A bearded vulture is spotted in Romania for the first time in 83 years
The first pictures emerged of Adonis the bearded vulture in Romania, snapped by biologists of the Romanian Ornithological Society (SOR); such a prey bird has no longer been seen in Romania for 83 years, SOR informed in a release this week.
Biologist Sebastian Bugariu and ecologist Cristi Domsa were lucky to spot and photograph the bird.
Adonis was born in 2014 in the Czech Republic, as part of a European breeding program, and was then moved to France's Massif Centrale mountains, where a tracking device was attached to him; the bird also had some feathers bleached as per protocol, to be individually identifiable from far away.

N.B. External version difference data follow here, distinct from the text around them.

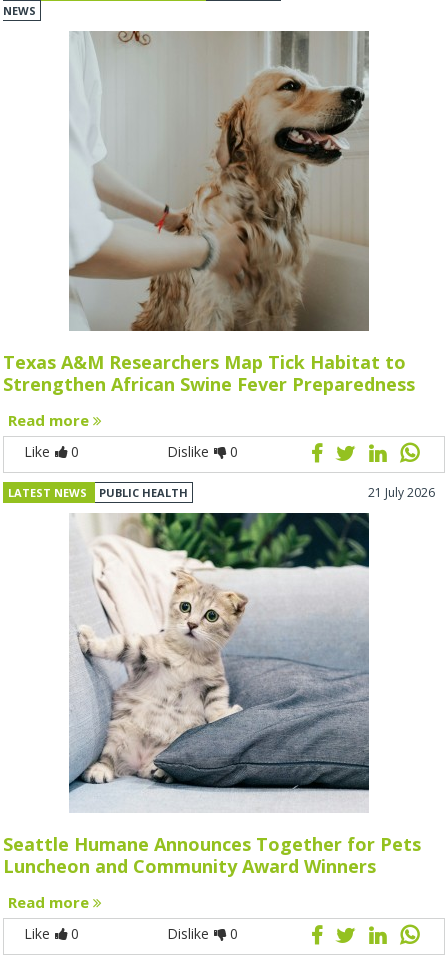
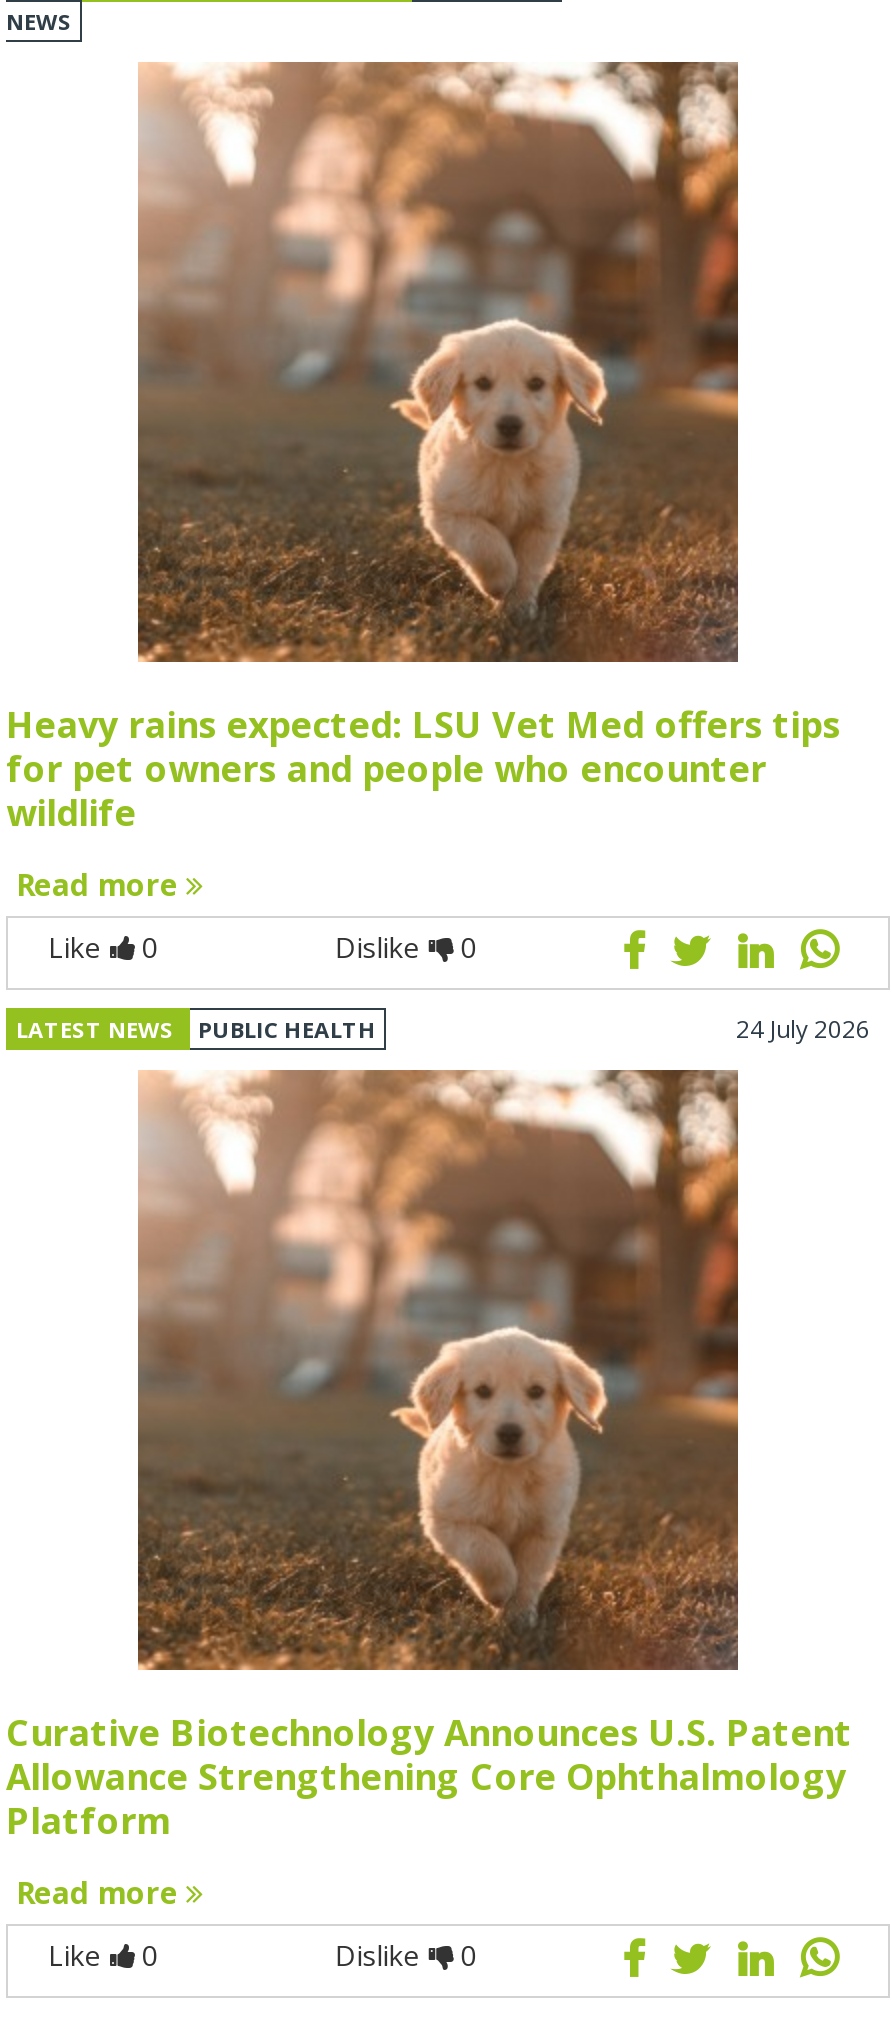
- [image]
- Texas A&M Researchers Map Tick Habitat to
- Strengthen African Swine Fever Preparedness
+ [image]
+ Heavy rains expected: LSU Vet Med offers tips
+ for pet owners and people who encounter
+ wildlife

- 21 July 2026
+ 24 July 2026

- [image]
- Seattle Humane Announces Together for Pets
- Luncheon and Community Award Winners
+ [image]
+ Curative Biotechnology Announces U.S. Patent
+ Allowance Strengthening Core Ophthalmology
+ Platform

"Since Adonis arrived in Romania, SOR has been in touch with the Swiss coordinator of the project and the counterparts from LPO France, an organization that has a project underway to reintroduce the bearded vulture, Europe's largest bird of prey. Adonis travelled Belgium, Germany, Switzerland, France, Austria, Slovakia, Poland, Belarus, Ukraine and now Romania. The Swiss coordinator contacted SOR when the bird's transmitter came to a standstill, which may have meant it was in trouble," reads the SOR release.
Bugariu and Domsa set off to check on site and spotted the bird near the location indicated by the transmitter. When they moved closer, Adonis took flight and passed overhead several times, so that they could see him well and get detailed photos of him, Sebastian Bugariu reported. The Romanians then called the Swiss coordinator to inform there were no reasons for concern.
Since he entered Romania, Adonis has flown over Transylvania. When he is on the move, Adonis can travel 190 — 200 kilometers a day. His route map can be followed online at: http://rapaces.lpo.fr/gypaete-grands-causses/le-suivi-des-oiseaux#idancre1. According to SOR, the data published on the site has a delay of a few days, depending on how the signals are received from the GPS-GSM transmitter.
According to specialists, bearded vultures (Gypaetus barbatus) are scavengers, feeding almost exclusively on skeletal fragments; they usually wait for other scavengers to pick carcasses clean before getting to the bones that make their diet. The giant bird with a wingspan between 2.3 — 2.8 m usually lives in mountainous areas, typically at altitudes of 500 — 4,000 m, but was also found at elevations as high as 7,500 m in the Himalayas. The bearded vulture disappeared from Romanian fauna in the first part of the twentieth century.